## [Problem statement]
Copy the data that appears below exactly. Drop the pictures.

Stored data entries
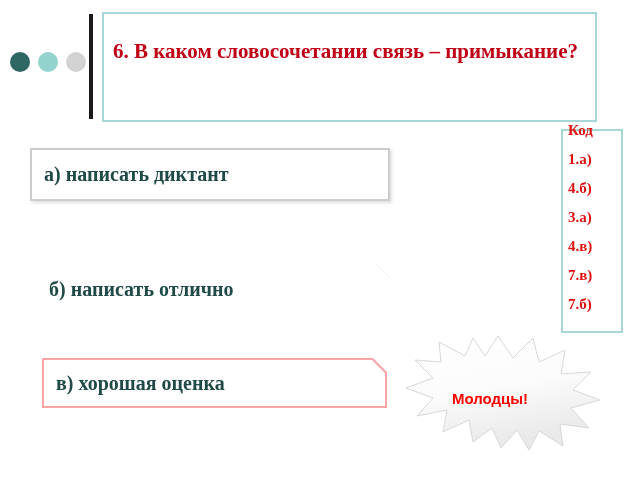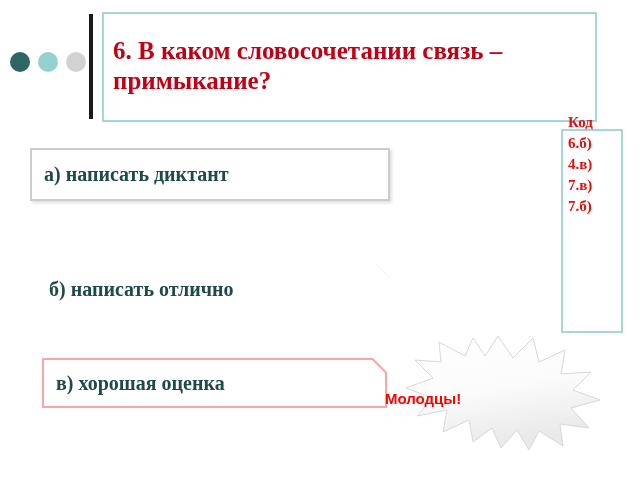"6. В каком словосочетании связь" .title-text { font-size: 25px -> 21px }
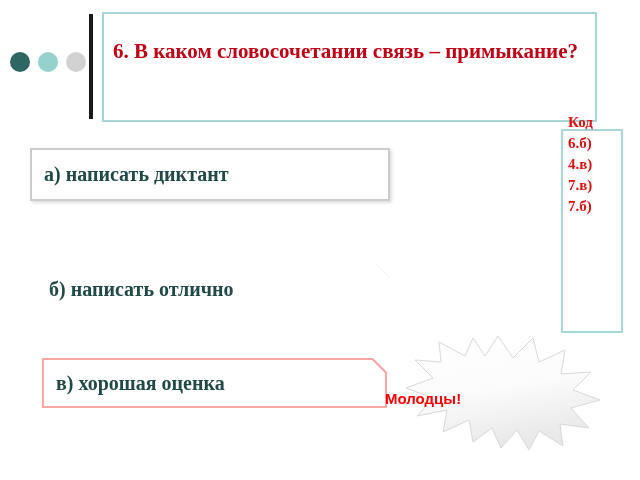"Код" .code-list div { margin-top: none -> 8px }
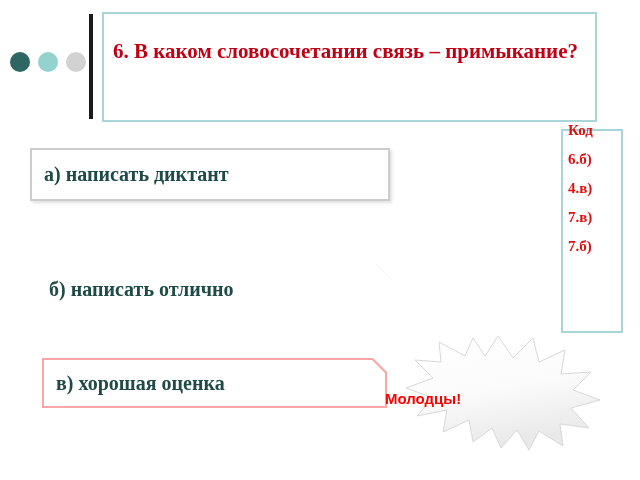"1.а)" div { html: none -> <div>1.а)</div> }
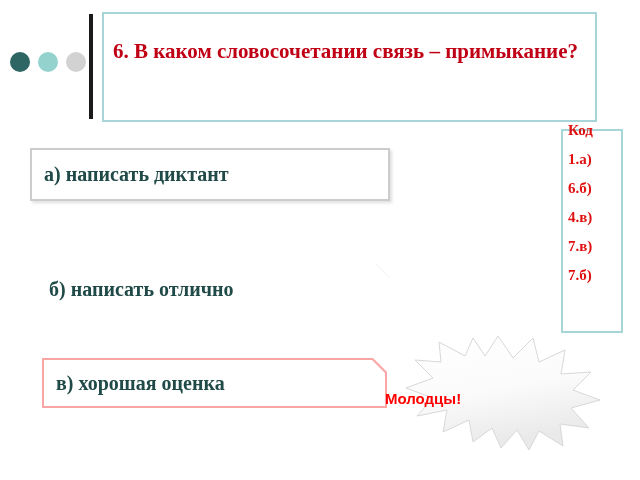"6.б)" div { text: 6.б -> 4.б }
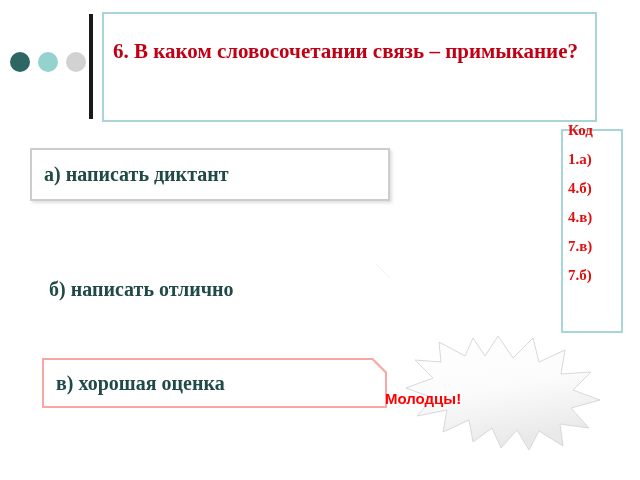"3.а)" div { html: none -> <div>3.а)</div> }
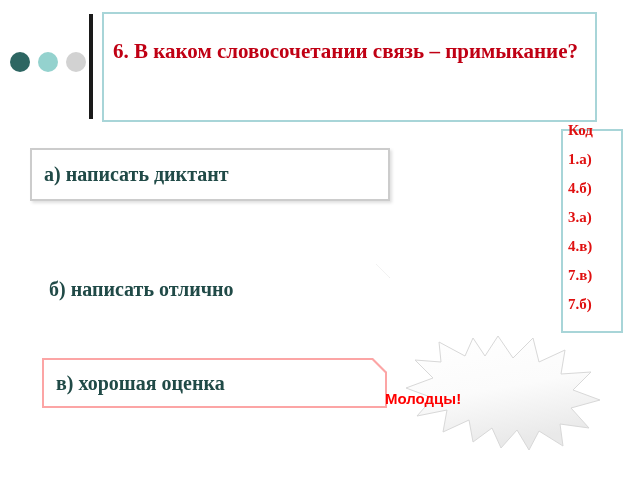"Молодцы!" .star-label { justify-content: flex-start -> center }
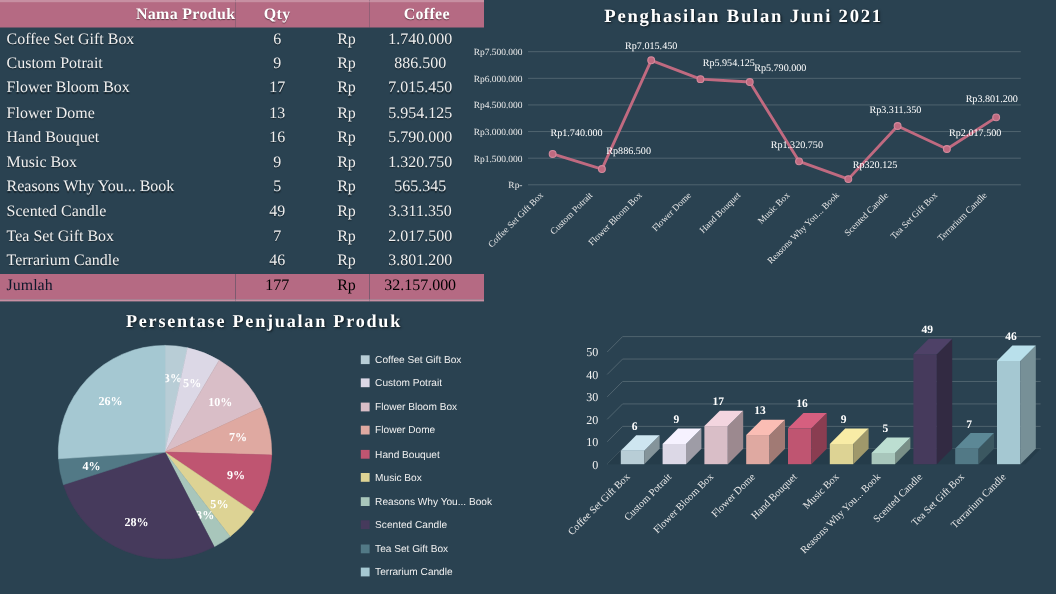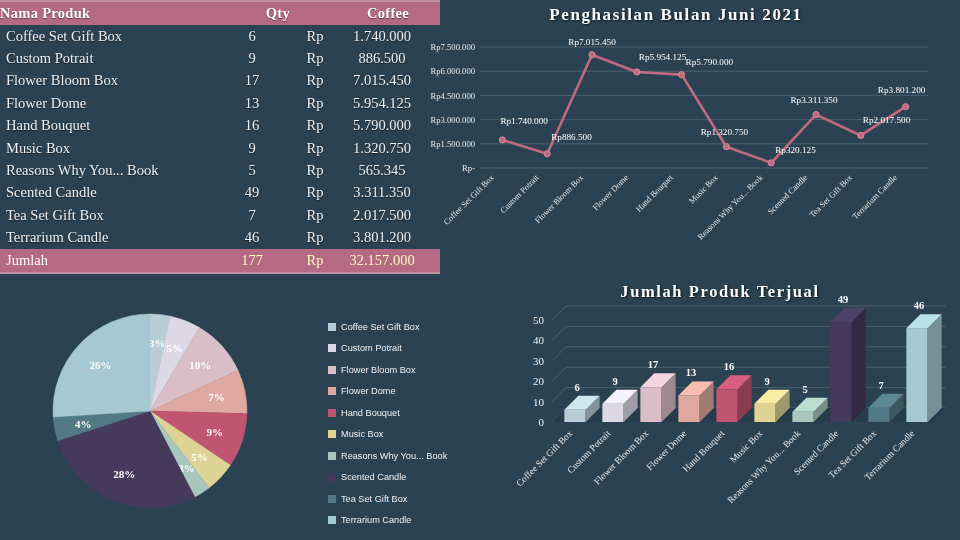"Nama Produk" .thead-row th.c-name { text-align: left -> right }
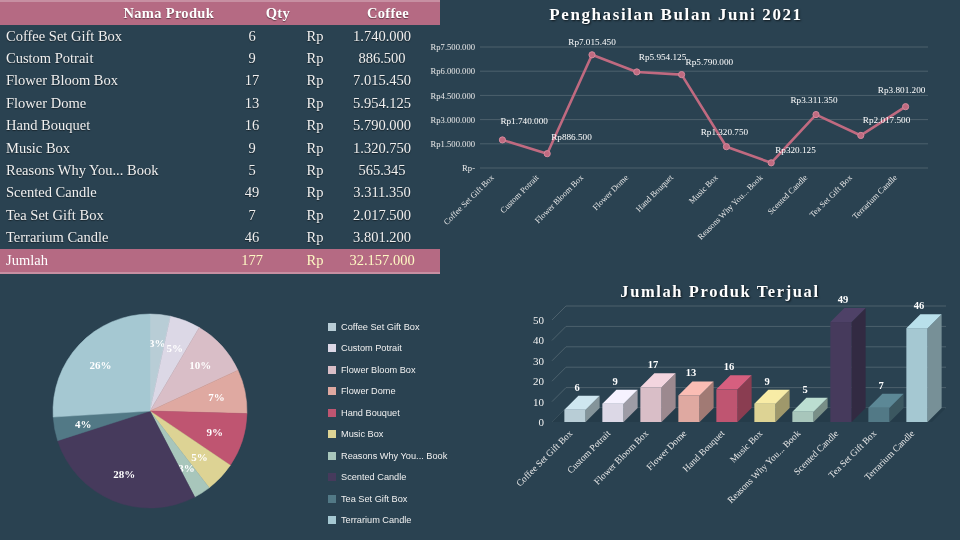"Qty" .thead-row th.c-qty { text-align: right -> center }
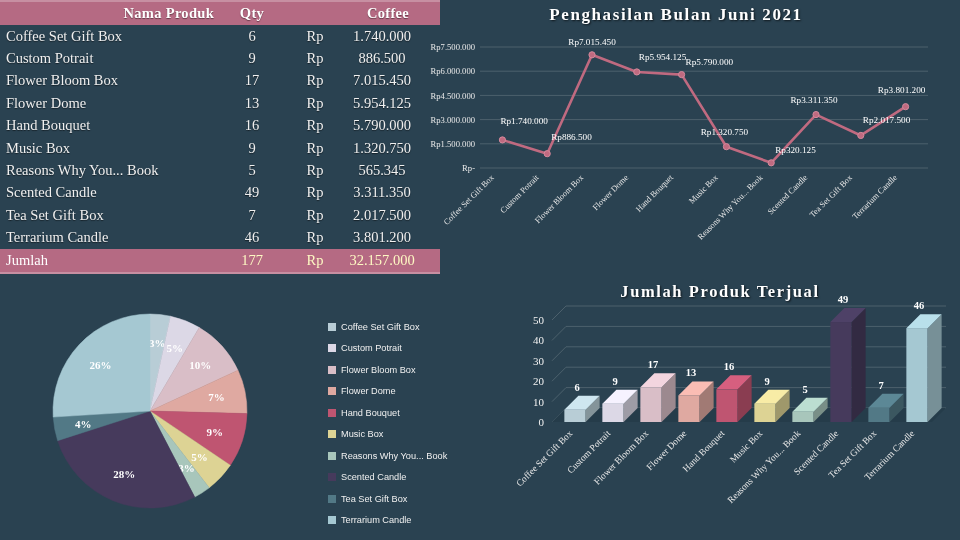"Jumlah" tr.total-row td.c-name { color: #ffffff -> #0f172a }
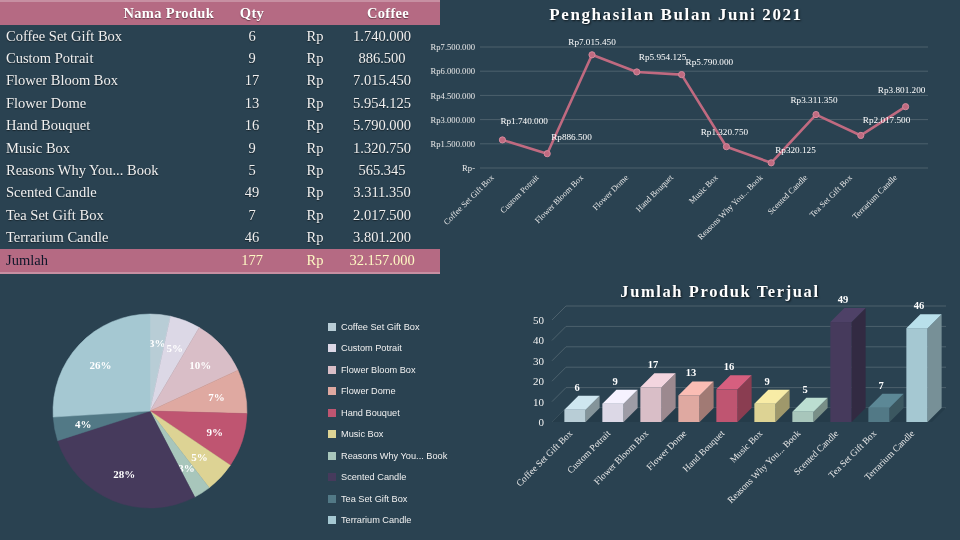"177" tr.total-row td { color: #fef9c3 -> #000000 }
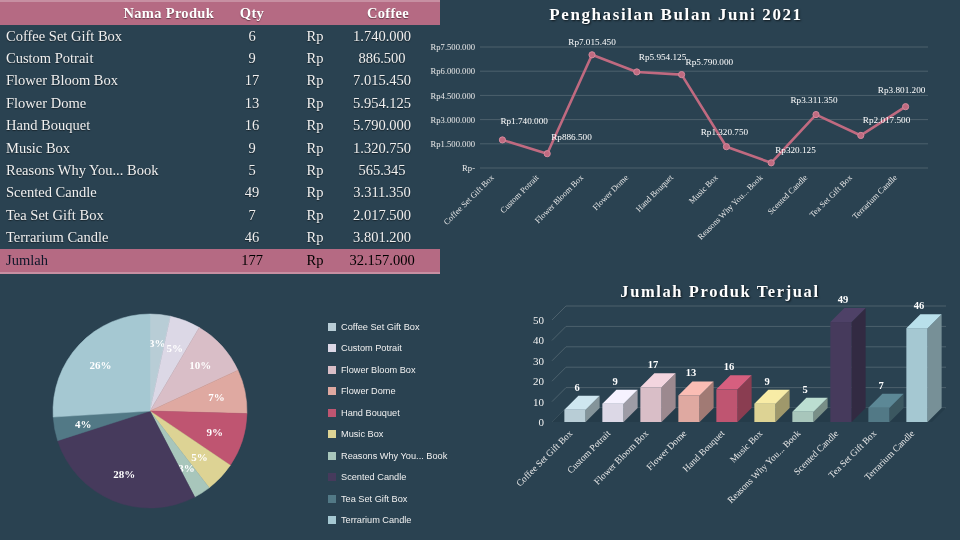"Persentase Penjualan Produk" div.chart-title { html: none -> <div>Persentase Penjualan Produk</div> }
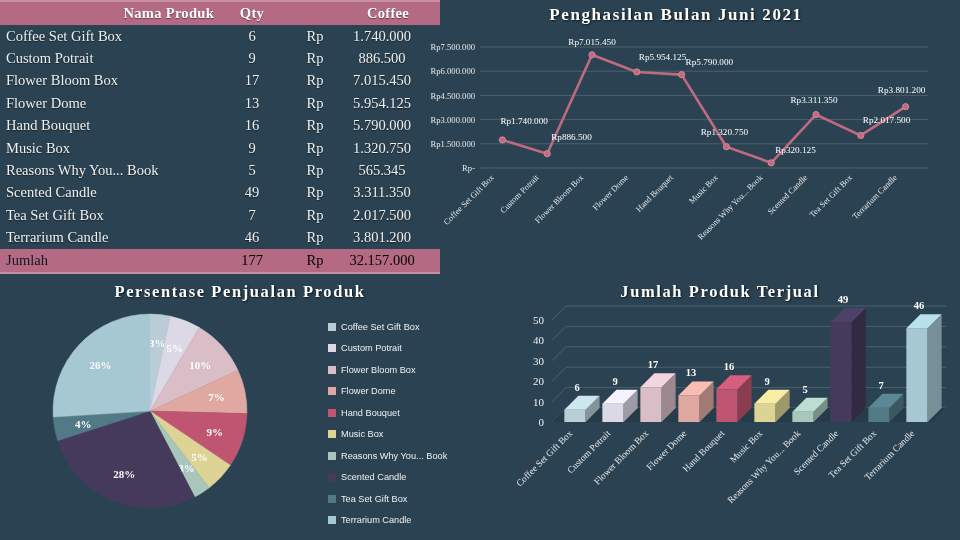"Jumlah Produk Terjual" div.chart-title { html: <div>Jumlah Produk Terjual</div> -> none }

## [Response box]
"6. В каком словосочетании связь" .title-text { font-size: 25px -> 21px }
"Код" .code-list div { margin-top: none -> 8px }
"1.а)" div { html: none -> <div>1.а)</div> }
"6.б)" div { text: 6.б -> 4.б }
"3.а)" div { html: none -> <div>3.а)</div> }
"Молодцы!" .star-label { justify-content: flex-start -> center }
"Nama Produk" .thead-row th.c-name { text-align: left -> right }
"Qty" .thead-row th.c-qty { text-align: right -> center }
"Jumlah" tr.total-row td.c-name { color: #ffffff -> #0f172a }
"177" tr.total-row td { color: #fef9c3 -> #000000 }
"Persentase Penjualan Produk" div.chart-title { html: none -> <div>Persentase Penjualan Produk</div> }
"Jumlah Produk Terjual" div.chart-title { html: <div>Jumlah Produk Terjual</div> -> none }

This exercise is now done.